BEGIN Data for this exercise

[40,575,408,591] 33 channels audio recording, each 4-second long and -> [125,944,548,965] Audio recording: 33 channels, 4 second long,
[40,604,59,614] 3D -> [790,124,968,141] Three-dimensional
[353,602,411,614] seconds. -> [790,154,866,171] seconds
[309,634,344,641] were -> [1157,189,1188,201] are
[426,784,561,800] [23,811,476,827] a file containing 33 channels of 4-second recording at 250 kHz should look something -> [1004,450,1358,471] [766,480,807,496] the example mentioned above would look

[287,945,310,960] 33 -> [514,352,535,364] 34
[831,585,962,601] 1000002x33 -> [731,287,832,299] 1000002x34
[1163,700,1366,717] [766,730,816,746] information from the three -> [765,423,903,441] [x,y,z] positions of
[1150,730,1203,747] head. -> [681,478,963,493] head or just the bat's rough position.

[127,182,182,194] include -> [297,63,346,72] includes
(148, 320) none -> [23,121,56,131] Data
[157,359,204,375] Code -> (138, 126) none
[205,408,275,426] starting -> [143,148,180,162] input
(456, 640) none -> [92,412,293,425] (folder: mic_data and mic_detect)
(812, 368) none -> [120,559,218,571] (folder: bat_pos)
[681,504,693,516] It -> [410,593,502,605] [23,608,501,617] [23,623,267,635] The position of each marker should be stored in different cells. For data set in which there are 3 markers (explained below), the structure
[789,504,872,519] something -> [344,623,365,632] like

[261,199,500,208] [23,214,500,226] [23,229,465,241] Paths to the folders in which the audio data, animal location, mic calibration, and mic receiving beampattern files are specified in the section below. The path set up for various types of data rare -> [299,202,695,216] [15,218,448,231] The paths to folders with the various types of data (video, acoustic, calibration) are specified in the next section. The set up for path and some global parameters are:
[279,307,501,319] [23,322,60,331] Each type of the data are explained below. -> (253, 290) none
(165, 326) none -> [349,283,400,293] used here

END Data for this exercise

## Assignment
Report each line of the data that includes the string "explained".

## Written solution
[681,504,693,516] It -> [410,593,502,605] [23,608,501,617] [23,623,267,635] The position of each marker should be stored in different cells. For data set in which there are 3 markers (explained below), the structure
[279,307,501,319] [23,322,60,331] Each type of the data are explained below. -> (253, 290) none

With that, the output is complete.